The delays in providing medical cannabis is unacceptable and the clamour for better education for GPs to allow them to prescribe is increasing. I had a meeting with the responsible minister (Baroness Blackwood). She is well informed, and I believe well-intentioned but if we are to catch up with Germany, Denmark, Canada, The Netherlands and other forward-looking nations then we need to prioritise clinical tests and on the back off those educate practitioners that have been left in the dark since the 1971 misuse of drugs act.
As was expected following the Labour party’s humiliation in the General Election they are blaming their leader. It’s difficult now to find any Labour members that admit they supported Jeremy Corbyn in the first place. It wasn’t like back in 2017, then he was the messiah, now he is in true Monty Python fashion just a very naughty boy. So, while we hurtle towards Brexit and the damage that will cause, the Labour Party are engaging in another round of navel gazing and trying to select a new leader that they can undermine with impunity. Meanwhile they don’t know where they stand in relation to indyref2 or the outcome of it. Not so much mixed messages more a complete lack of knowledge and engagement on the subject.
And not surprisingly the Prime Minister has declined a Section 30 request from the First Minister. The tone of his reply is derisory, and I expect he will now promise Scotland the earth in return for our undying loyalty. Remember the vow and how that worked out? Independence is coming and the UK Government have to realise that it benefits us all if we work with mutual respect to create a positive outcome. It’s coming yet for a ‘that.
The Gambling Commission has announced that gambling with credit cards is to be banned from April 2020.

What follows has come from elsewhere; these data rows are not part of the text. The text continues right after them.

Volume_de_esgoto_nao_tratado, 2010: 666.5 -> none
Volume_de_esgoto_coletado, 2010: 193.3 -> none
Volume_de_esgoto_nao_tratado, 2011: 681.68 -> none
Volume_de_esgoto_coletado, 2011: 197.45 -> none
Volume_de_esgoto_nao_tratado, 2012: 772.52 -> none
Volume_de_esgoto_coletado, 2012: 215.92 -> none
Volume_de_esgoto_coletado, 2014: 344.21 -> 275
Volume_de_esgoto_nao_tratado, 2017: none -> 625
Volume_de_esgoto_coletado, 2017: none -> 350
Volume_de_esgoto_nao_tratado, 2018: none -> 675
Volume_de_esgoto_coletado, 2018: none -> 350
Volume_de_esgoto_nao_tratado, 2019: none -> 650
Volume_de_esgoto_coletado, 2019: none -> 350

The SNP has consistently called on the UK Government to bring forward a comprehensive strategy and key reforms that look further into education, research and treatment.
While today’s news is a welcome step in the right direction, this simply doesn’t go far enough to tackle the scourge of gambling-related harm on our communities.
Action to tackle problem gambling has been a long time coming and we are finally seeing agreement in parliament that change is required, but to date, the UK government has proven itself utterly incapable to tackle problem gambling.
If the Tory government continues to refuse to devolve these powers to Scotland, it must now seriously look to introduce a Gambling Act that is fit for the 21st century, to tackle gambling-related harm head-on.
The gambling industry must also provide further support. It’s time to properly explore education, research and treatment to help individuals and families who have been affected and devastated by the scourge of problem gambling.
Any progress on gambling is a positive thing, but this issue requires further robust action – rather than addressing problems as they arise, a new gambling act is required. I look forward to engaging with the gambling industry and the UK government in effectively tackling gambling-related harm.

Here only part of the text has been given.